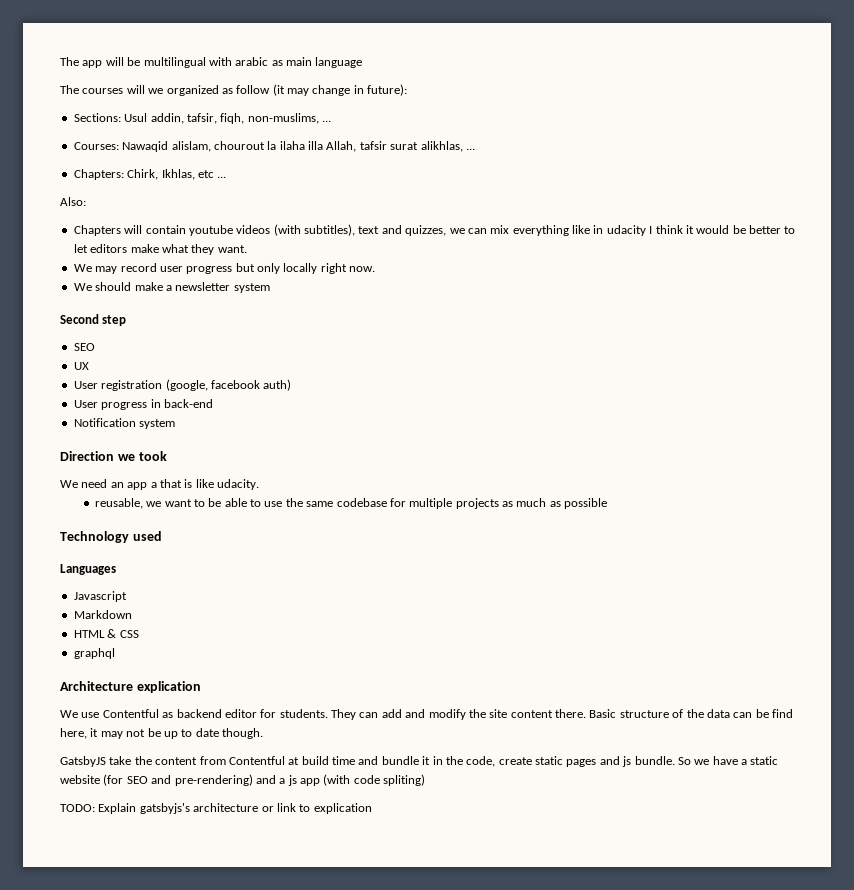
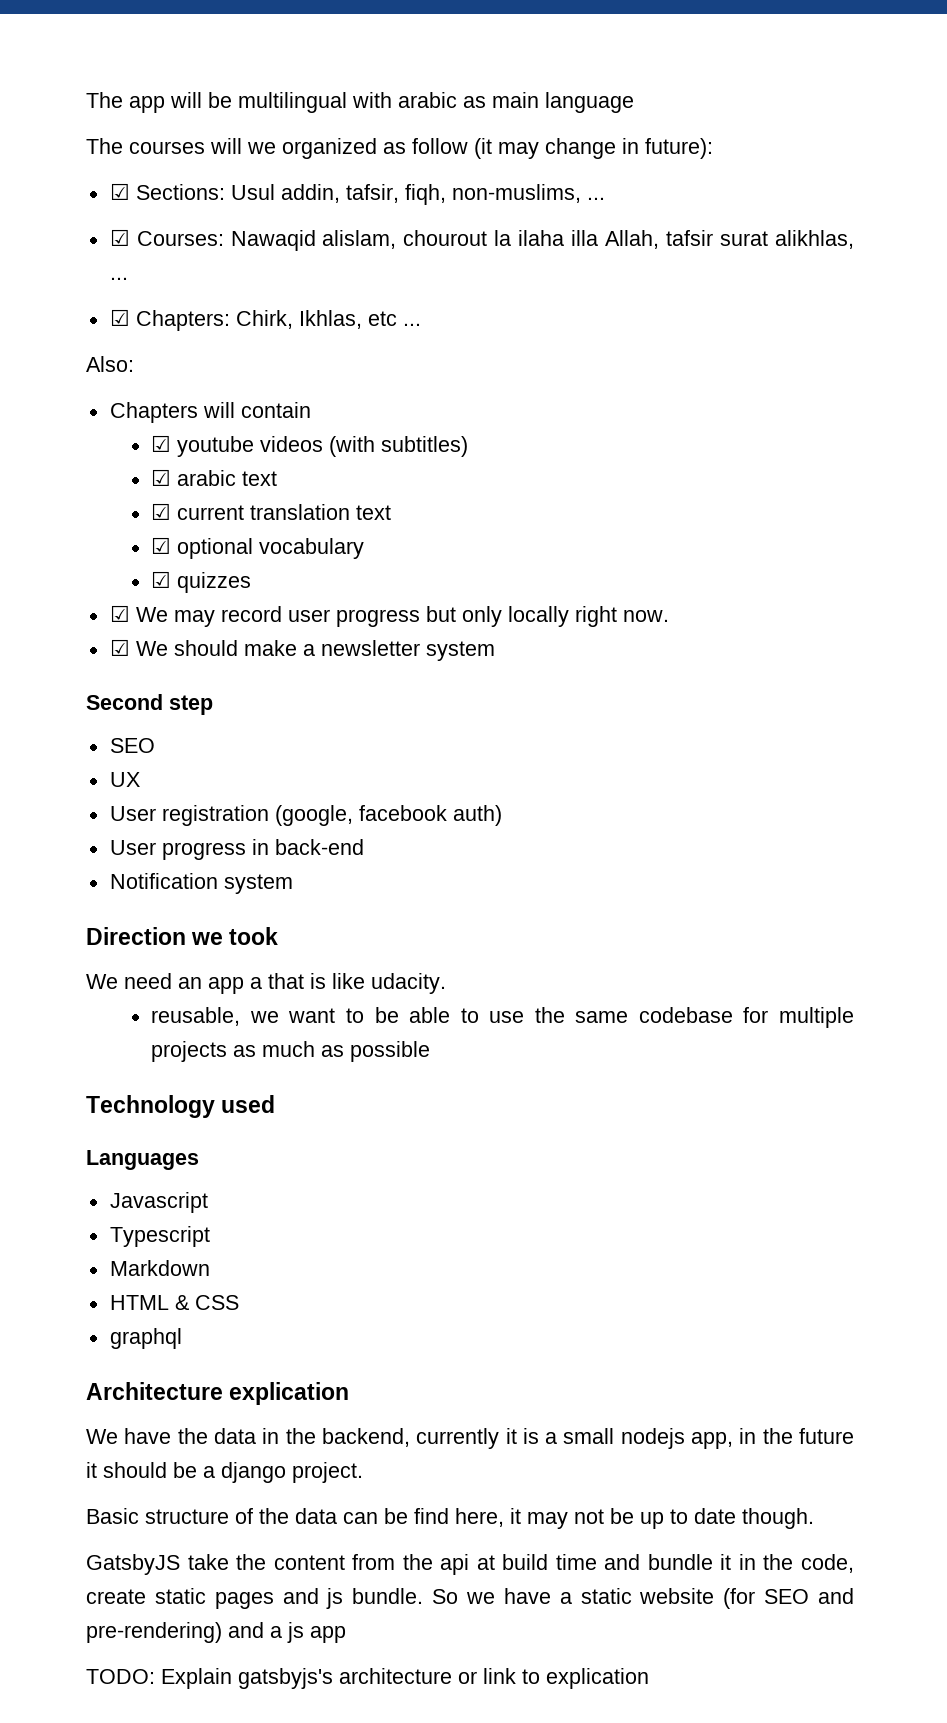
(408, 90) none -> [109,183,130,200] ☑
(331, 121) none -> [109,229,130,246] ☑
(475, 149) none -> [109,309,130,326] ☑
(186, 229) none -> [151,435,172,452] // ☑
[304,224,796,236] [73,244,247,255] subtitles), text and quizzes, we can mix everything like in udacity I think it would be better to let editors make what they want. // -> [381,436,469,457] [151,469,278,486] [151,503,392,520] [151,537,365,559] [151,571,252,593] [109,605,130,622] subtitles) // ☑ arabic text // ☑ current translation text // ☑ optional vocabulary // ☑ quizzes // ☑
(376, 269) none -> [109,639,130,656] ☑
(127, 596) none -> [109,1226,210,1247] // Typescript
[81,709,586,720] use Contentful as backend editor for students. They can add and modify the site content there. -> [124,1428,854,1449] [86,1462,363,1483] have the data in the backend, currently it is a small nodejs app, in the future it should be a django project. //
[228,756,285,765] Contentful -> [402,1554,470,1575] the api
[323,774,426,786] (with code spliting) -> (346, 1634) none

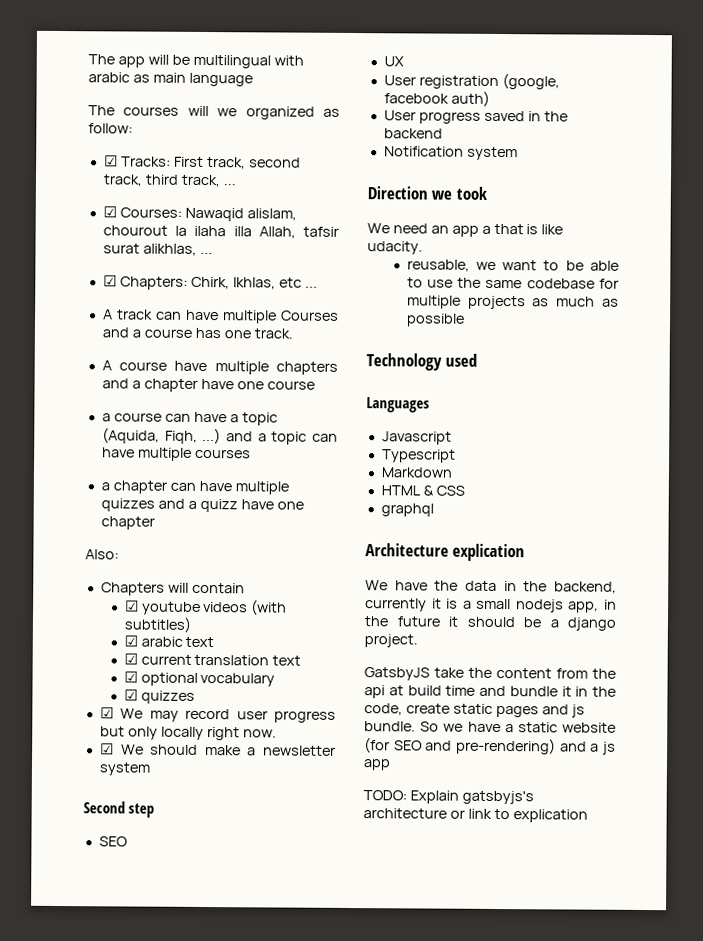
[412,138,713,159] [109,183,581,205] follow (it may change in future): // ☑ Sections: Usul addin, tafsir, fiqh, non-muslims, -> [88,123,133,134] [103,155,301,170] [102,174,221,188] follow: // ☑ Tracks: First track, second track, third track,
(421, 324) none -> [102,309,339,324] [101,327,293,339] [101,360,338,375] [101,378,315,392] [101,411,278,426] [101,427,339,445] [101,447,251,461] [100,480,289,495] [100,498,304,513] [100,516,155,530] // A track can have multiple Courses and a course has one track. // A course have multiple chapters and a chapter have one course // a course can have a topic (Aquida, Fiqh, ...) and a topic can have multiple courses // a chapter can have multiple quizzes and a quizz have one chapter
[251,839,364,855] in back-end -> [483,110,568,122] [383,128,443,139] saved in the backend
[86,1508,814,1529] // Basic structure of the data can be find here, it may not be up to date though. -> (418, 641) none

[What you should do]:
Every line above that holds "data" counts once; state the total and nothing else.

[Result]:
2